Sembra la volta buona: entro Natale, salvo interventi divini o «non possumus» in zona Cesarini dal Vaticano, Tony Blair sarà un cattolico a tutti gli effetti. Non più «separato in chiesa» dalla moglie Cherie e dai quattro figli, tutti battezzati secondo i riti di Roma e non di Canterbury, crugiuolo storico della Chiesa cristiana inglese, e da 5 secoli sede del primate anglicano, non più fedele al Papa di Roma.
Per molti fedeli cattolici potrebbe sembrare un passo falso, o almeno strano. Nel suo decennio al 10 di Downing street Blair, infatti, ha varato una serie di riforme a favore del laicismo, dello scientismo e delle libertà sessuali: dalle unioni civili per persone dello stesso sesso all’obbligo legale, perfino per le agenzie di ispirazione cattolica, di favorire le adozioni da parte dei gay; dai minori vincoli all’aborto ai fondi per le ricerche sulle cellule staminali. Senza contare il fermo rifiuto di cambiare quella legge del ’700 (The Act of settlement) che blocca l’accesso al trono (o al talamo reale) di un fedele di Santa romana chiesa.
Certo, anche la devota Cherie, nata e cresciuta cattolica a Liverpool, da brava figlia d’Irlanda, ha dato molti dispiaceri all’insegnamento della Chiesa romana schierandosi a favore non solo delle donne sacerdote, ma anche delle vescovesse (di prossimo arrivo) e degli omosessuali, orgogliosamente palesi, in clergyman.
Se Blair non ha fatto il salto prima d’ora è stato per non forzare una questione ancora molto delicata nell’establishment britannico e per non mettere in imbarazzo la sovrana, sua preziosa interlocutrice negli anni a Downing street, nonché capo ufficiale («governor») della Chiesa anglicana. Certo, qualche anno fa l’imbarazzo aveva lambito la corona inglese, quando Katherine Worsley, l’amata duchessa di Kent (e moglie del cugino della regina), dopo una lunga crisi mistica e un esaurimento nervoso si è convertita.

Ma se Blair e la duchessa hanno fatto il gran passo perché attratti della forte aura di spiritualità emanata dalla Chiesa di Roma, rispetto al carattere più pragmatico (e francamente laico) di quella di Canterbury, per molti altri credenti inglesi la conversione è stata un’autentica protesta contro la «pericolosa deriva liberal» della Chiesa britannica.
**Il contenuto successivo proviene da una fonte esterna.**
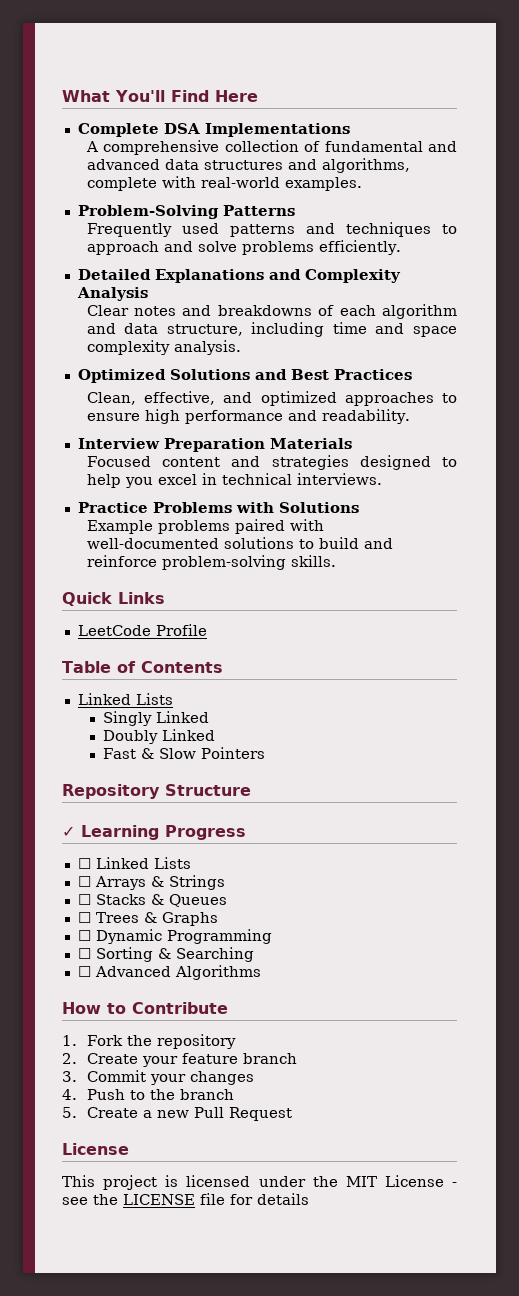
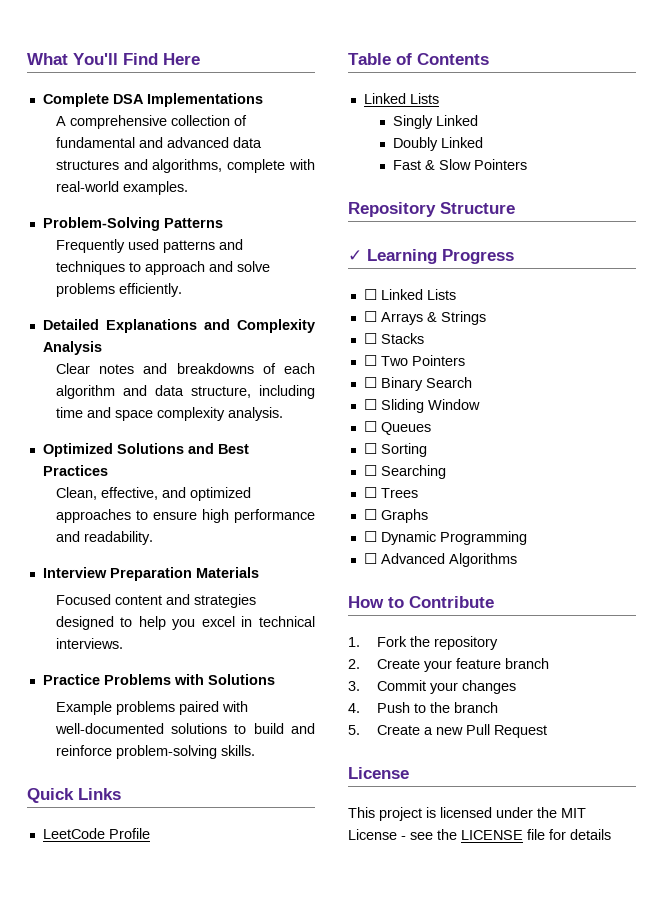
- ☐ Stacks & Queues
+ ☐ Stacks
+ ☐ Two Pointers
+ ☐ Binary Search
+ ☐ Sliding Window
+ ☐ Queues
+ ☐ Sorting
+ ☐ Searching
- ☐ Trees & Graphs
+ ☐ Trees
+ ☐ Graphs
- ☐ Sorting & Searching

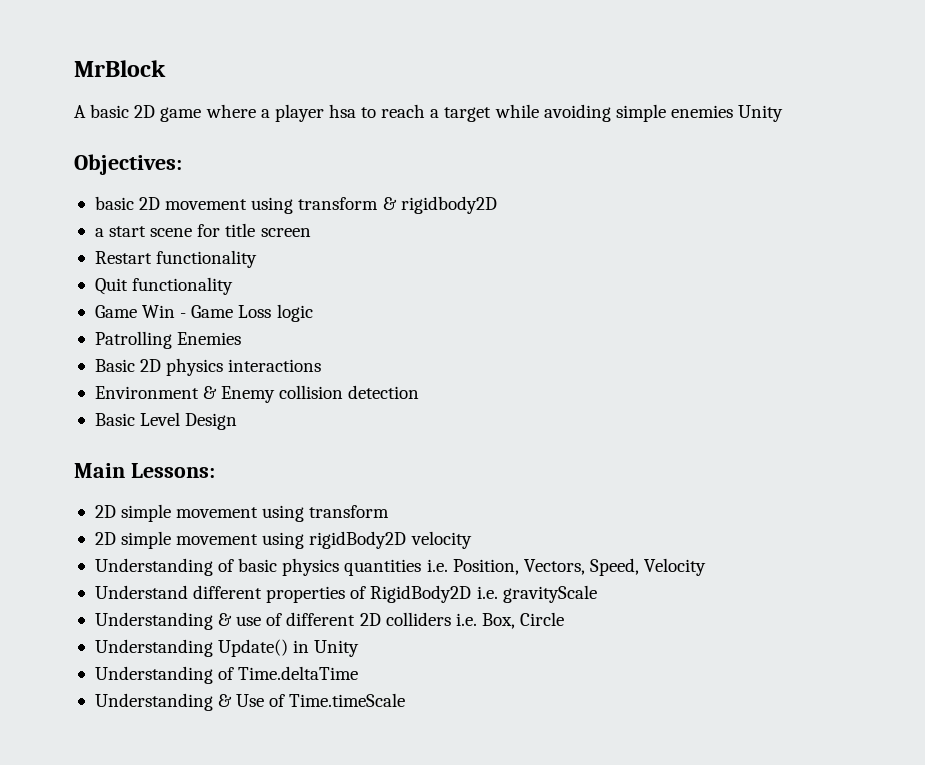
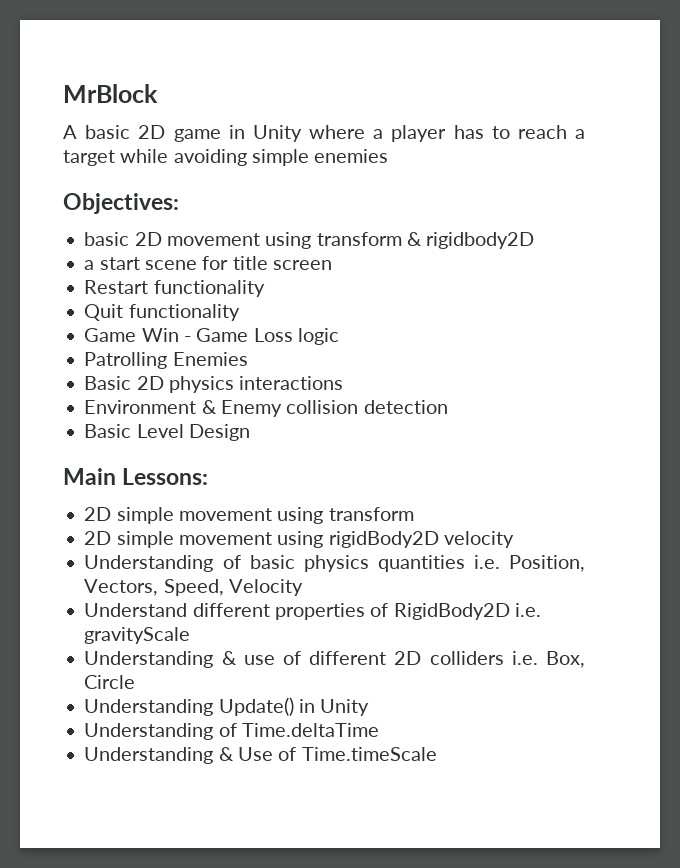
- A basic 2D game where a player hsa to reach a target while avoiding simple enemies Unity
+ A basic 2D game in Unity where a player has to reach a target while avoiding simple enemies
Molti sono infatti i sacerdoti anglicani conservatori passati al Cattolicesimo perché offesi dall’ordinazione delle donne.
In realtà, l’ortodossia della Chiesa cattolica inglese non è granitica: sono molti ormai i sacerdoti sposati e con prole, grazie allo «sconto» concesso da Giovanni Paolo II pur di mandare un messaggio più generale ai fratelli anglicani «che sbagliano». All’interno della Chiesa inglese, inoltre, rimane ancora forte la corrente Anglo-Catholic le cui funzioni sembrano a tutti gli effetti identiche a quelle della Chiesa di Roma. Gli Anglo-Catholics sono in grande parte dei liberal che, pur apprezzando molti aspetti del rituale cattolico universale (l’adorazione della Vergine e dei santi, assenti nelle altre chiese anglicane o protestanti), non intendono, però, rinunciare alle libertà storiche per tornare sotto il più severo magistero di Roma.